TASK MATERIAL Block Start
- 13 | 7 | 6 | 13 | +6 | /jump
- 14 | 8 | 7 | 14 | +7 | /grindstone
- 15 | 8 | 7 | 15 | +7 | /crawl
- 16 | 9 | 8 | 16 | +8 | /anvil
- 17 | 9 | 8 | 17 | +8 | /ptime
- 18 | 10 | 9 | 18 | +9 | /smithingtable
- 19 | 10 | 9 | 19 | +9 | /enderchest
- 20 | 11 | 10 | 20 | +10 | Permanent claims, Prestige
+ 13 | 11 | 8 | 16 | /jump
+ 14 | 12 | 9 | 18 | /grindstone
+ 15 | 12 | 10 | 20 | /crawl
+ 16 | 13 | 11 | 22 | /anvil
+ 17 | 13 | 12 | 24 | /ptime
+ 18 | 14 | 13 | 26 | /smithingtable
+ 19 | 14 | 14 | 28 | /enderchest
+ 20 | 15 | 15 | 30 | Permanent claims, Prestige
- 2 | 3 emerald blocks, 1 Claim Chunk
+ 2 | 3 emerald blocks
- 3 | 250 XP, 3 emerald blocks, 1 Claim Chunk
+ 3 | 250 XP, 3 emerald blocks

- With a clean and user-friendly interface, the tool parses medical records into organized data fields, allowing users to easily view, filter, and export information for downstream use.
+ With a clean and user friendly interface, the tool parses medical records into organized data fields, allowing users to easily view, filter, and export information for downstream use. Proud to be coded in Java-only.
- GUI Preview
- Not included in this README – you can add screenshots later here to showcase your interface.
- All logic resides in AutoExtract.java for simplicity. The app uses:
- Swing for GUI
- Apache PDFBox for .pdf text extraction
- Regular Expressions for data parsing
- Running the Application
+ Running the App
TASK MATERIAL Block End
*WHAT YOU SHOULD DO*:
Return every line of the listing that has the word "smithingtable" in it.

*ANSWER TO THE PROBLEM*:
- 18 | 10 | 9 | 18 | +9 | /smithingtable
+ 18 | 14 | 13 | 26 | /smithingtable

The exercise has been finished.